TASK ::
Find the word "user" in the data. Return every line where it appears.

+++++

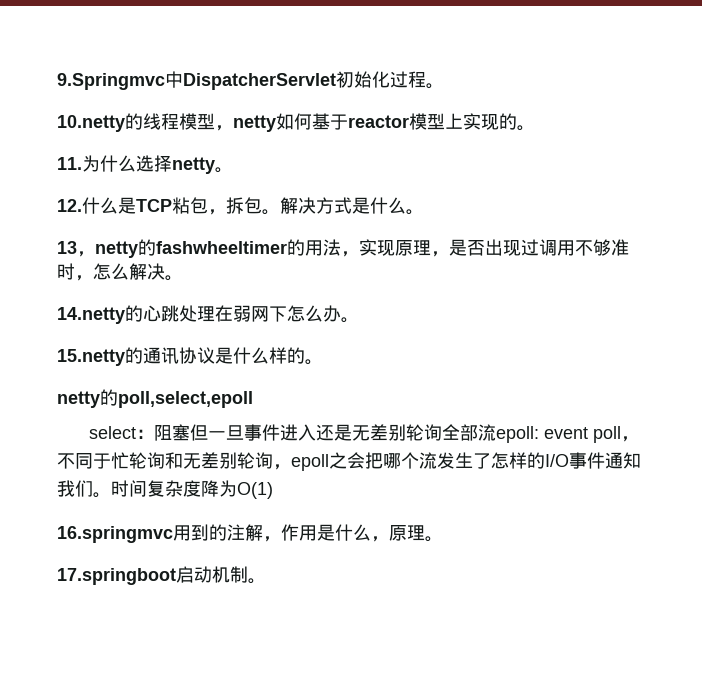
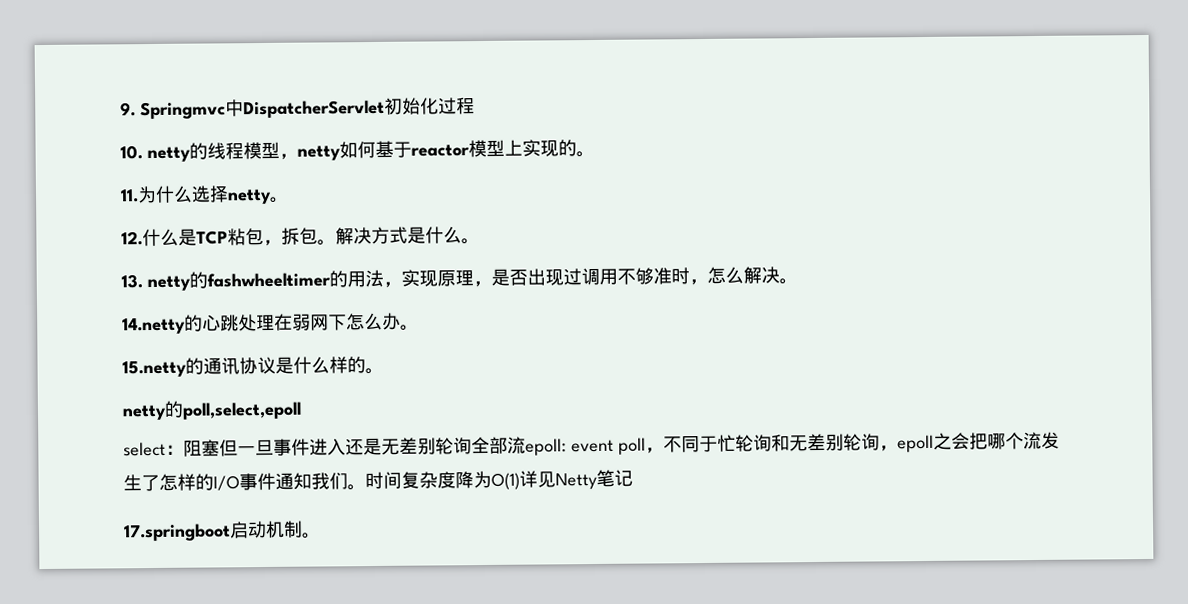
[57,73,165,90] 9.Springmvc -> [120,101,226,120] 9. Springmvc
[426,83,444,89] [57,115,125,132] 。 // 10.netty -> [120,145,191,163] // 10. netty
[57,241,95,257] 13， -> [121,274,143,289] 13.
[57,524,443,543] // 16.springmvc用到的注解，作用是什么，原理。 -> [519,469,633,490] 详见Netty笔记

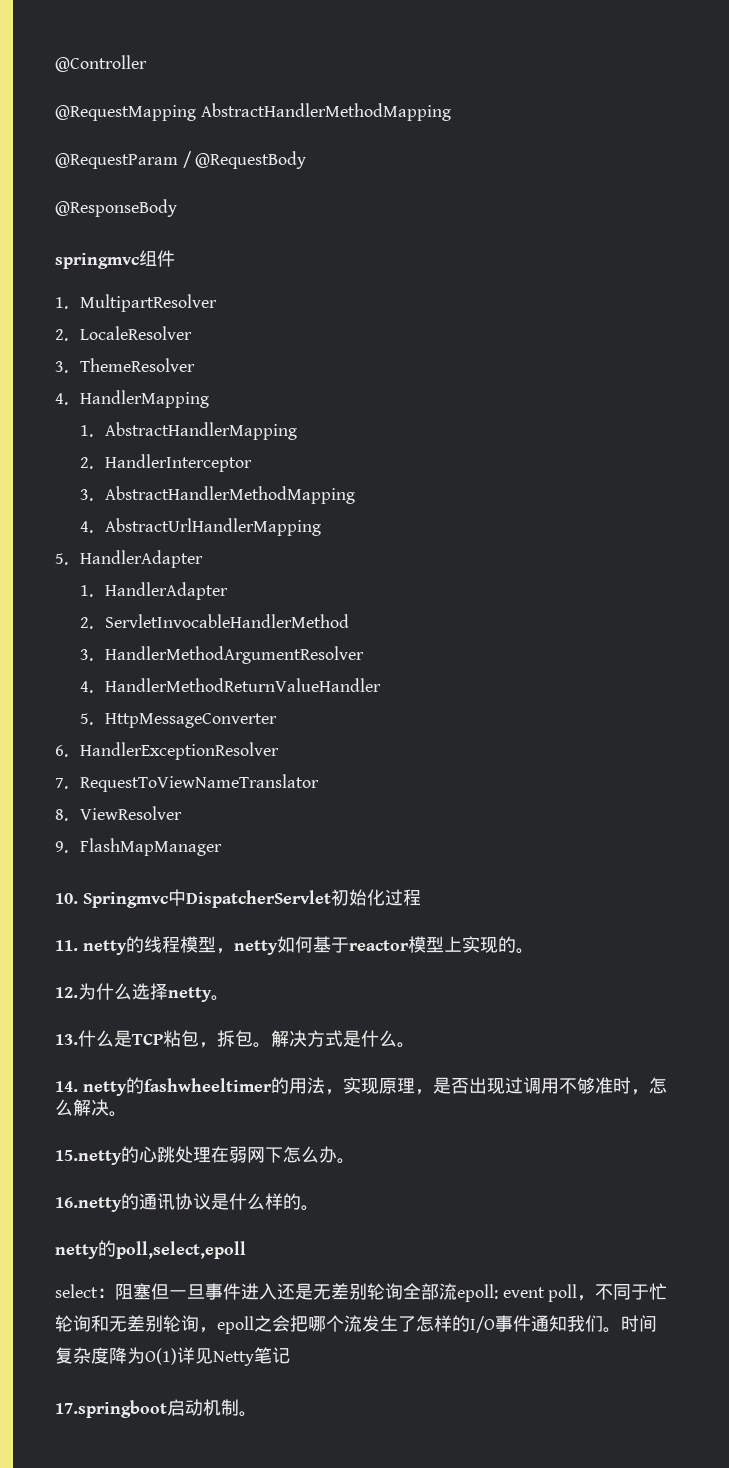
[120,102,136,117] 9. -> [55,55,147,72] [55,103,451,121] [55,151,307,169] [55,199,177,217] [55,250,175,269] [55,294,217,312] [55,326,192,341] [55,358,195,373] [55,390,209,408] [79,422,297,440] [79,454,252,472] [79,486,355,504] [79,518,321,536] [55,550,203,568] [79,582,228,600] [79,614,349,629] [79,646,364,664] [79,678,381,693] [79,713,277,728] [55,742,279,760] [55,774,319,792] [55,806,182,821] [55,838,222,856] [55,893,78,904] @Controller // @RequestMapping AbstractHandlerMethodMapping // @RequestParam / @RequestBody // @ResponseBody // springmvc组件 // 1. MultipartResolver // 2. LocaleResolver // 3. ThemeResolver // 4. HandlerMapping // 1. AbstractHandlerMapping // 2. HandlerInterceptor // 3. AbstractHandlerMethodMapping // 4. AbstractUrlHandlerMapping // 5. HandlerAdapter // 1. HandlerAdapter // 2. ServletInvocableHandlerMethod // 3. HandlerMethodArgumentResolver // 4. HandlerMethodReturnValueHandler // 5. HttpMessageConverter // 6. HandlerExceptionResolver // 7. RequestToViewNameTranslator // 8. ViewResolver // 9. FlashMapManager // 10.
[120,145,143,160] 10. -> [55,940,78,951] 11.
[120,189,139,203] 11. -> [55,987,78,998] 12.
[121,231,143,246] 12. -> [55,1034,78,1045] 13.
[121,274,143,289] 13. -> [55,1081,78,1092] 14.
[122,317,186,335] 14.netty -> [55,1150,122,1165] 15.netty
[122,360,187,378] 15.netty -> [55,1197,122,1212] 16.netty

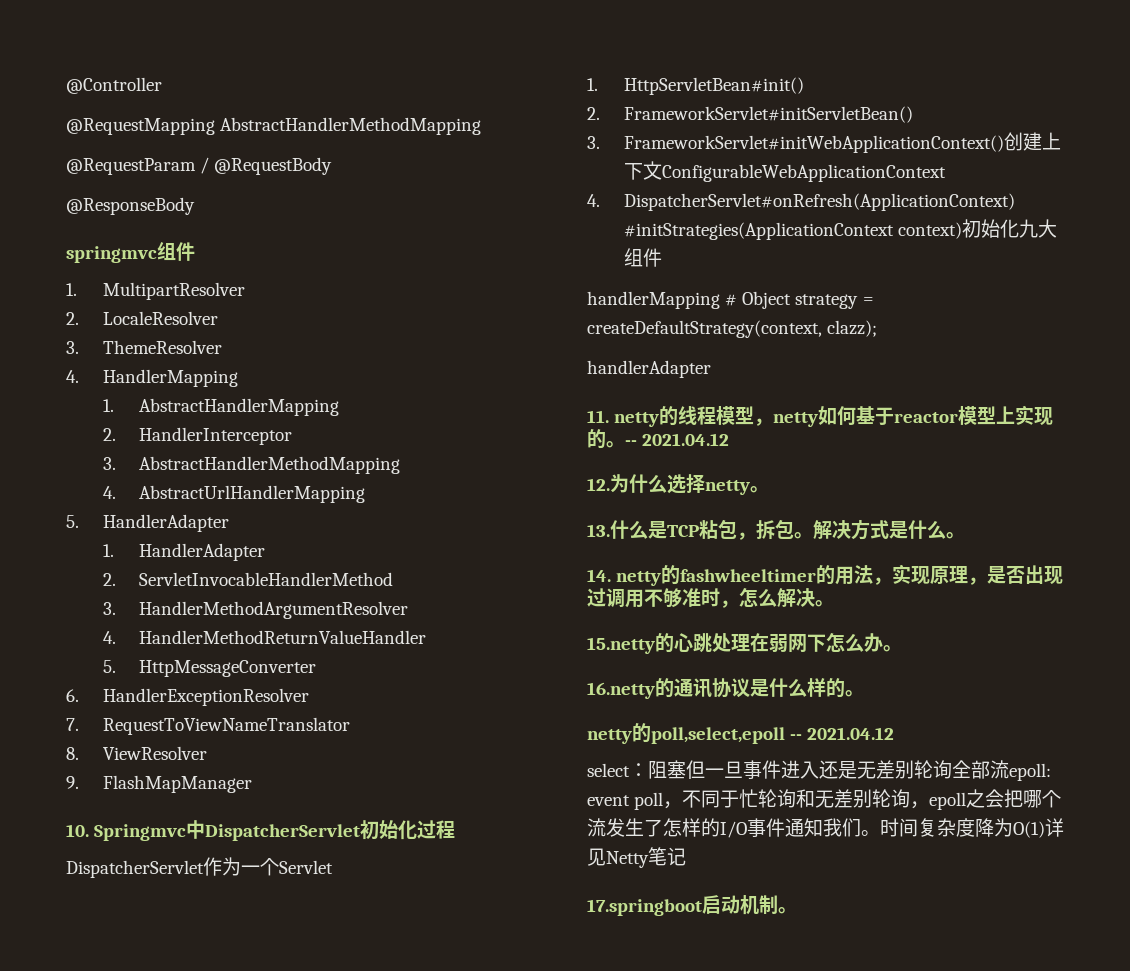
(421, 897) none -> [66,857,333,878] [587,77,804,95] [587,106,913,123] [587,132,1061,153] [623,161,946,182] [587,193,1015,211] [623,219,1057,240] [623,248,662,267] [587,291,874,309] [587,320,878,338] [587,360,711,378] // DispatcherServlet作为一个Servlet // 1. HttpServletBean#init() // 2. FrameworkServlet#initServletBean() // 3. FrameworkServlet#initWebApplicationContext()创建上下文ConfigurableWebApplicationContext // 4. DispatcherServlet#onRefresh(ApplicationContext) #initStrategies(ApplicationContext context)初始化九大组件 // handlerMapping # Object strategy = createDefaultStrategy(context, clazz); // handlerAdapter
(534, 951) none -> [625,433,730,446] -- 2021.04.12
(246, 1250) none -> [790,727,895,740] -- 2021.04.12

+++++

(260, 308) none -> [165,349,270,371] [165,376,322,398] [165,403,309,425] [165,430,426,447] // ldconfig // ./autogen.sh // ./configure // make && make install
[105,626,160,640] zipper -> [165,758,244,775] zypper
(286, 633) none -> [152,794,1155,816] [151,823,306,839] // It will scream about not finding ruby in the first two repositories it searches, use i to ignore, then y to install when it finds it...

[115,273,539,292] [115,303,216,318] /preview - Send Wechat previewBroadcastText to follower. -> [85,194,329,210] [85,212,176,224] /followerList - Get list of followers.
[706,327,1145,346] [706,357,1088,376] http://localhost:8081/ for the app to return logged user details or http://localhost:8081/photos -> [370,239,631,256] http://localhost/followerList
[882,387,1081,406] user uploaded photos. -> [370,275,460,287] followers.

+++++

SOLUTION TO THE PROBLEM ::
[706,327,1145,346] [706,357,1088,376] http://localhost:8081/ for the app to return logged user details or http://localhost:8081/photos -> [370,239,631,256] http://localhost/followerList
[882,387,1081,406] user uploaded photos. -> [370,275,460,287] followers.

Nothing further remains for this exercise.